→ **Problem requirements**
Write out exactly the lines below that run from the one containing "shipping: 0.00 -> 66.50" through the one containing "total: 9939.90 -> 10542.56", both included, with no other lines.

→ **Source data**
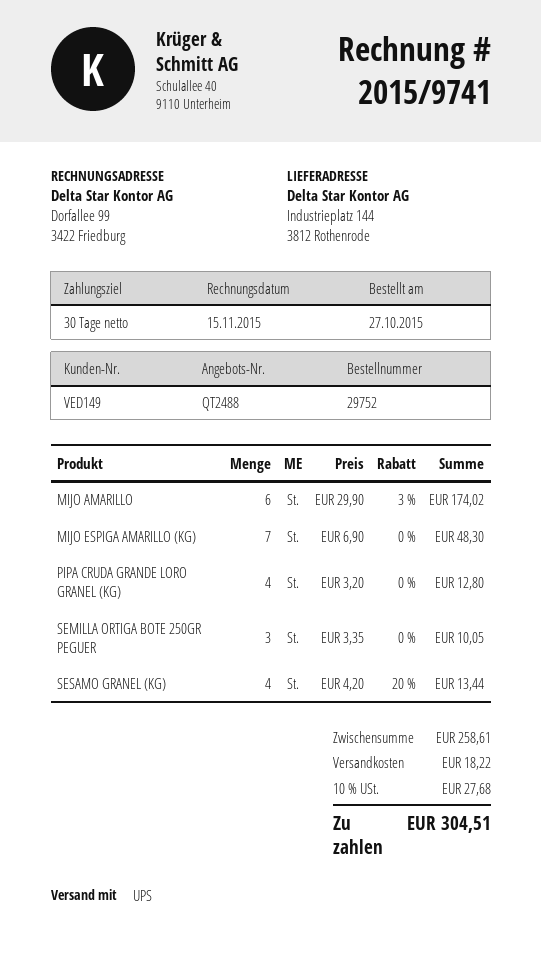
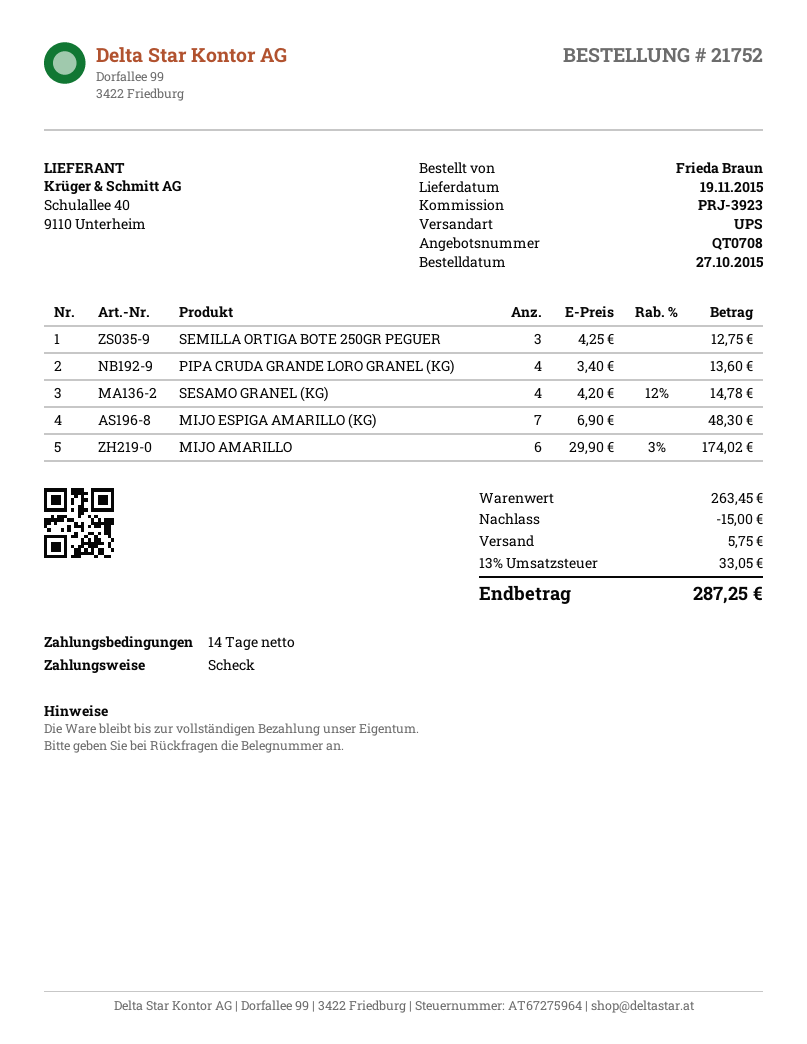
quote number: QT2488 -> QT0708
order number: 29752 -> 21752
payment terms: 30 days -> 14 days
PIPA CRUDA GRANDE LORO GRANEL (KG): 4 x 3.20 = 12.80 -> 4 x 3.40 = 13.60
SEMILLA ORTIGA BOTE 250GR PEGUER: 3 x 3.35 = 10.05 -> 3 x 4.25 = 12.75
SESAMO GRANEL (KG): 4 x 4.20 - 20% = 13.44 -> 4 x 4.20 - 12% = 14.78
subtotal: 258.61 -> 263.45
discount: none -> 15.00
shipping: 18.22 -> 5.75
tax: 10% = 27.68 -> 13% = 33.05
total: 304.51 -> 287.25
...
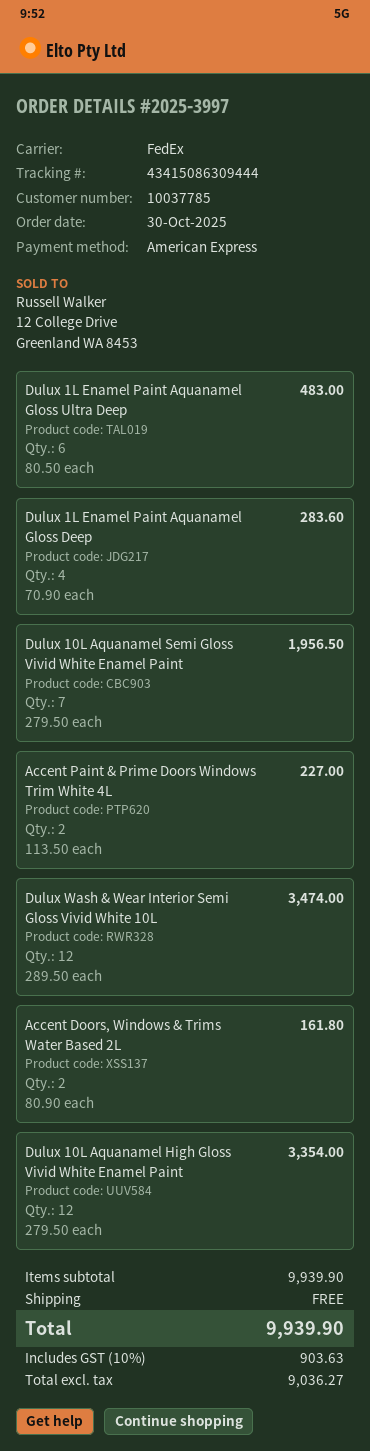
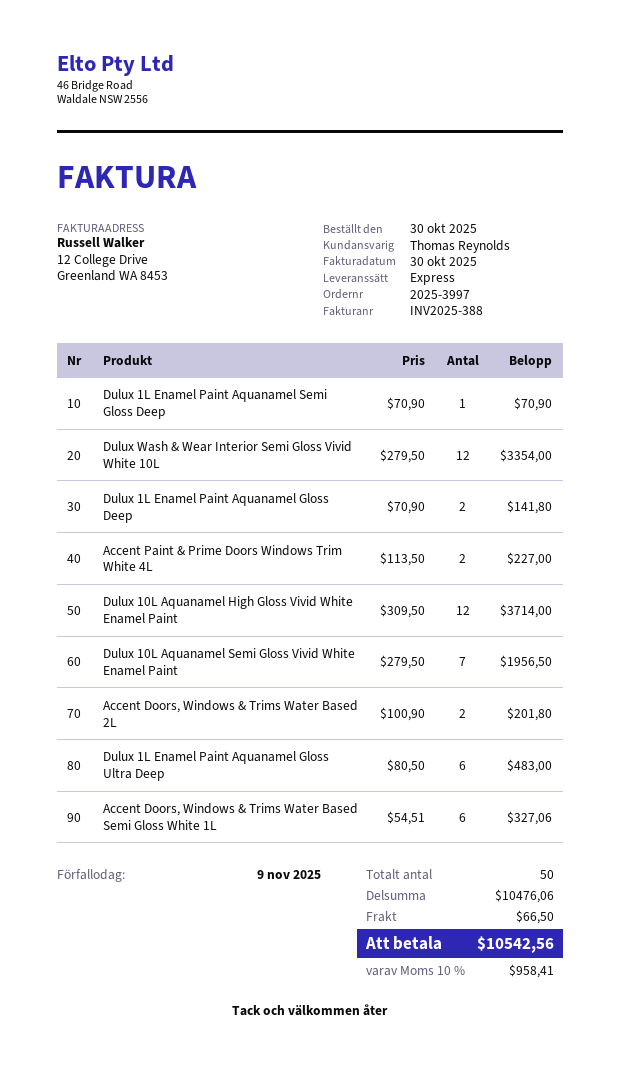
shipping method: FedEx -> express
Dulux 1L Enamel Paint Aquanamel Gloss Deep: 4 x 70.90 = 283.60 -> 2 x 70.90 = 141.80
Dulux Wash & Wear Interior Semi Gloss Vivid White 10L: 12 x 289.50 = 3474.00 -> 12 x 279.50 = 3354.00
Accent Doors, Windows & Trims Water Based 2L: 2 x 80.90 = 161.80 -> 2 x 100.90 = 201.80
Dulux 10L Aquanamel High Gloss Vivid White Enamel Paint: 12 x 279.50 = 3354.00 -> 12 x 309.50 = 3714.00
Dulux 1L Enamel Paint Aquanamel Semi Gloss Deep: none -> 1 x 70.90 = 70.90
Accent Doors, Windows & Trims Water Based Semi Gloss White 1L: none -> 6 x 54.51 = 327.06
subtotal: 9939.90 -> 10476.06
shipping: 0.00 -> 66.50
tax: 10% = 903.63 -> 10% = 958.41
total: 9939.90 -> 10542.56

→ **Task output**
shipping: 0.00 -> 66.50
tax: 10% = 903.63 -> 10% = 958.41
total: 9939.90 -> 10542.56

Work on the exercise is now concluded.